ACTION ITEM: Write out the data word for word and omit every picture.
━━━━━━
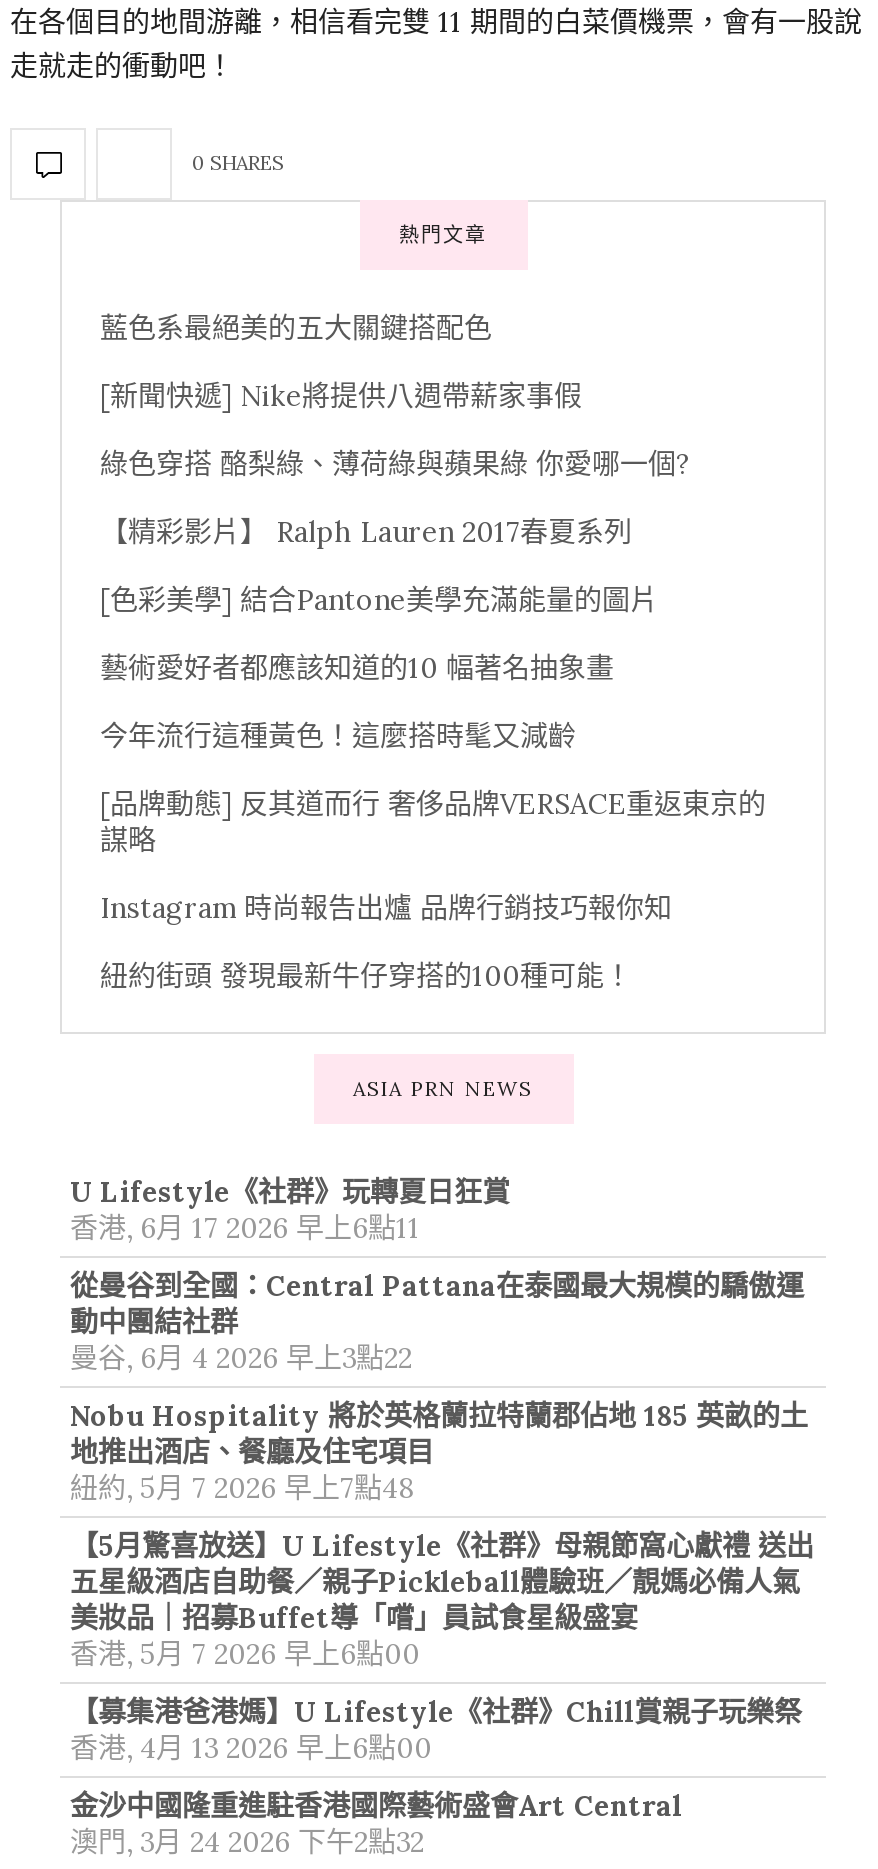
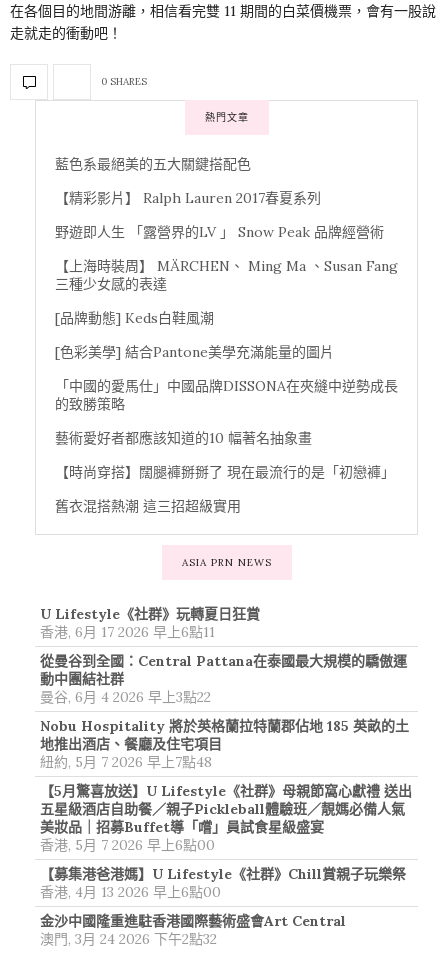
- [新聞快遞] Nike將提供八週帶薪家事假
- 綠色穿搭 酪梨綠、薄荷綠與蘋果綠 你愛哪一個?

moved up: 【精彩影片】 Ralph Lauren 2017春夏系列

+ 野遊即人生 「露營界的LV 」 Snow Peak 品牌經營術
+ 【上海時裝周】 MÄRCHEN、 Ming Ma 、Susan Fang
+ 三種少女感的表達
+ [品牌動態] Keds白鞋風潮

moved down: [色彩美學] 結合Pantone美學充滿能量的圖片

+ 「中國的愛馬仕」中國品牌DISSONA在夾縫中逆勢成長
+ 的致勝策略

moved down: 藝術愛好者都應該知道的10 幅著名抽象畫

- 今年流行這種黃色！這麼搭時髦又減齡
- [品牌動態] 反其道而行 奢侈品牌VERSACE重返東京的
- 謀略
- Instagram 時尚報告出爐 品牌行銷技巧報你知
- 紐約街頭 發現最新牛仔穿搭的100種可能！
+ 【時尚穿搭】闊腿褲掰掰了 現在最流行的是「初戀褲」
+ 舊衣混搭熱潮 這三招超級實用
━━━━━━
REPLY:
- [新聞快遞] Nike將提供八週帶薪家事假
- 綠色穿搭 酪梨綠、薄荷綠與蘋果綠 你愛哪一個?

moved up: 【精彩影片】 Ralph Lauren 2017春夏系列

+ 野遊即人生 「露營界的LV 」 Snow Peak 品牌經營術
+ 【上海時裝周】 MÄRCHEN、 Ming Ma 、Susan Fang
+ 三種少女感的表達
+ [品牌動態] Keds白鞋風潮

moved down: [色彩美學] 結合Pantone美學充滿能量的圖片

+ 「中國的愛馬仕」中國品牌DISSONA在夾縫中逆勢成長
+ 的致勝策略

moved down: 藝術愛好者都應該知道的10 幅著名抽象畫

- 今年流行這種黃色！這麼搭時髦又減齡
- [品牌動態] 反其道而行 奢侈品牌VERSACE重返東京的
- 謀略
- Instagram 時尚報告出爐 品牌行銷技巧報你知
- 紐約街頭 發現最新牛仔穿搭的100種可能！
+ 【時尚穿搭】闊腿褲掰掰了 現在最流行的是「初戀褲」
+ 舊衣混搭熱潮 這三招超級實用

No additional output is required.